Alegou Fernando Pessoa que a literatura aponta continuamente a nossa
imperfeição. Ora, quando se tem em conta o perfil ideológico-literário das narrativas e
dos poemas referidos (tantos outros deveriam ser evocados!), assim como a latitude
pedagógica em parte tributária desse perfil, torna-se necessário participar com eles —
com esses “cantos da alma e do sangue” — na procura daquele ideal que nasce da
consciência que temos da nossa imperfeição. Mas, acima de tudo, é imperativo que com
eles procuremos a complacência da relação eu—outro, dignificada, apesar de tudo, com
a relação resguardada de cada sujeito consigo mesmo.

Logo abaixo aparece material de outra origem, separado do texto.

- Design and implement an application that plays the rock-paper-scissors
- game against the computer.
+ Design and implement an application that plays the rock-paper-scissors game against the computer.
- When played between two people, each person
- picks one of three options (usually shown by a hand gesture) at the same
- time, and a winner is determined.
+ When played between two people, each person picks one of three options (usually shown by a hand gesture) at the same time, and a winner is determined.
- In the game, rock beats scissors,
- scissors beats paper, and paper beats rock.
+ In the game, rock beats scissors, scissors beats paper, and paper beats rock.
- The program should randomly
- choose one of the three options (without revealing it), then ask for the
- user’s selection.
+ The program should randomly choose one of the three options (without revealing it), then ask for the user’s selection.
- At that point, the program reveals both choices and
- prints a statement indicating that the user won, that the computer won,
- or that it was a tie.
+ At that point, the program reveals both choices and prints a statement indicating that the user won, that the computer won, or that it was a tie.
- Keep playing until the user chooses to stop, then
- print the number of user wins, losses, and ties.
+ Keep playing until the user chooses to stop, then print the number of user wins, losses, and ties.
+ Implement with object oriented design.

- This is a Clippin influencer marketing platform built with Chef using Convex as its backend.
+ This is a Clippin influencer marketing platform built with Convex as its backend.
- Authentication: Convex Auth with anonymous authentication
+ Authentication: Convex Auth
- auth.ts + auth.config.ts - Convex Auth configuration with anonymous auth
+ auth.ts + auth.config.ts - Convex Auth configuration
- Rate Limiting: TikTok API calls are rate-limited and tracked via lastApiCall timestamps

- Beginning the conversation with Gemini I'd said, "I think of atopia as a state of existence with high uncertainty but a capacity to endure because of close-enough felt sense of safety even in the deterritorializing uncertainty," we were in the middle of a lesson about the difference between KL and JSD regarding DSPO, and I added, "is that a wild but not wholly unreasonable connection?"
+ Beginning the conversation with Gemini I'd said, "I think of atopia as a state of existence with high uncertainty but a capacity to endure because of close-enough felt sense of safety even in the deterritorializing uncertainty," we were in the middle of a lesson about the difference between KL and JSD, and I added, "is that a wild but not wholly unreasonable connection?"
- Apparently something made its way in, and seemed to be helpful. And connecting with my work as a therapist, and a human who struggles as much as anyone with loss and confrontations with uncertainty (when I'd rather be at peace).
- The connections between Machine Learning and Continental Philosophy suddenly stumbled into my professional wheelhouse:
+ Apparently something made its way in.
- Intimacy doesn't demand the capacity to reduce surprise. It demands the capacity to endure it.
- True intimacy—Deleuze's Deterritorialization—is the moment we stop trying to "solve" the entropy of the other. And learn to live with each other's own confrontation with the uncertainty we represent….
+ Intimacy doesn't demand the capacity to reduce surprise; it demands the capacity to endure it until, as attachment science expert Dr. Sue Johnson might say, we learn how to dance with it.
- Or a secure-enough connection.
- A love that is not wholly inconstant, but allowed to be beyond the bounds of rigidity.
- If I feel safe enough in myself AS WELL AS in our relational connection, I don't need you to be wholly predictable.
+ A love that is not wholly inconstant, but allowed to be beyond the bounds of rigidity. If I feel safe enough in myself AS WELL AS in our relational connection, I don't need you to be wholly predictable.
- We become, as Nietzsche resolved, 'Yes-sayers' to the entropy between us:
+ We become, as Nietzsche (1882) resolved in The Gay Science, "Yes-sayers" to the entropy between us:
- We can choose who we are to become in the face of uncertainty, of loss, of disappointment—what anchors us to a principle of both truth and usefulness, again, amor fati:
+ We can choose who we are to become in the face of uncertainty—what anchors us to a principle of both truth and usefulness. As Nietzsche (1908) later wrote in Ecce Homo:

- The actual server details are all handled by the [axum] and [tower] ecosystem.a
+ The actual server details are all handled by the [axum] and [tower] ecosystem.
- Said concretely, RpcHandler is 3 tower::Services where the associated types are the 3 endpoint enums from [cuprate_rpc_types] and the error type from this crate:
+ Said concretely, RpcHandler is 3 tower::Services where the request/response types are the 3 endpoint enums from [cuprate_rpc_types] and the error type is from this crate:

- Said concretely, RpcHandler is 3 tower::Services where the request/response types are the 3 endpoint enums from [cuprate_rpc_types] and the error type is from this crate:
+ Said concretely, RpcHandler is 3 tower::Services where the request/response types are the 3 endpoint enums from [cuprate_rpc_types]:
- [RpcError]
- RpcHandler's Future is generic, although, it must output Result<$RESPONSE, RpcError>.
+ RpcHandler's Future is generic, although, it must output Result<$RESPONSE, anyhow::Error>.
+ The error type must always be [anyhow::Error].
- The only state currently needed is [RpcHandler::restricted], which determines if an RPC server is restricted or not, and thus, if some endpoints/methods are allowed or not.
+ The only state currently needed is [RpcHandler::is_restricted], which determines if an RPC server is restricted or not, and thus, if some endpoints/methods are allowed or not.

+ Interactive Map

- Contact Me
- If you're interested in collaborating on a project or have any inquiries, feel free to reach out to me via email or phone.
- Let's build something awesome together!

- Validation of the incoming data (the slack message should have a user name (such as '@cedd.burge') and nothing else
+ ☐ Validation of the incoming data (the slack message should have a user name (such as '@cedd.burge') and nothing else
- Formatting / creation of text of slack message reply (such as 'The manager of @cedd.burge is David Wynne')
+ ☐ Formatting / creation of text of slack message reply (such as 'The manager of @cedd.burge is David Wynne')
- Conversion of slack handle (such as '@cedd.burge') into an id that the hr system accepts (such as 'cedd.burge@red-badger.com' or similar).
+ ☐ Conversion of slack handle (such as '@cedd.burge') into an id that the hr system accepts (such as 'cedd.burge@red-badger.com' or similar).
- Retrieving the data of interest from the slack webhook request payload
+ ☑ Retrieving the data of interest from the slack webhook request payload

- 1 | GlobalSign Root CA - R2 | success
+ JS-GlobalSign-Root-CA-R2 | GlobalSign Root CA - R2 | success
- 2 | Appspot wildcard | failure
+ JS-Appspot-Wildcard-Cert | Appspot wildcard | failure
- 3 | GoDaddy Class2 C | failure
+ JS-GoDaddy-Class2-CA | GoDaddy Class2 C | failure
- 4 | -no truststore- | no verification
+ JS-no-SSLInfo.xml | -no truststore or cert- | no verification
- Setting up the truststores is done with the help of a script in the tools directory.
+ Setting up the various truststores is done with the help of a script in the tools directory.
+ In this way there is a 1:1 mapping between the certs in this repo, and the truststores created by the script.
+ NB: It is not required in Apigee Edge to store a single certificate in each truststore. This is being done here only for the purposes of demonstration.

Terá sido para esta relação que, na narrativa de Manuel Alegre, Jornada de
África, apontam as palavras que o Alferes Sebastião deixou com o Poeta. Antes de,
numa emboscada, desaparecer no mato, Sebastião deixa ao amigo uma mensagem; e o
alcance dessa mensagem investe-se de um significado nuclear cujos matizes marcaram
implacavelmente o protagonista, é certo, mas também os que, em guerra, sob a sombra
da morte, conviveram de perto com o verbo morrer e com o verbo matar. Diz essa
mensagem, e termino:
Talvez tenhamos de nos perder aqui para chegar finalmente ao porto por achar: dentro
de nós. Talvez tenhamos de não ser para podermos voltar a ser.
Há outro Portugal, não este. E sinto que tinha de passar por aqui para o encontrar. Não
sei se passado, não sei se futuro. Não sei se fim ou se princípio. Sei que sou desse país: um país
que já foi, um país que ainda não é.
É por ele que me apetece dar de novo Santiago (ALEGRE, M., 1989: 231).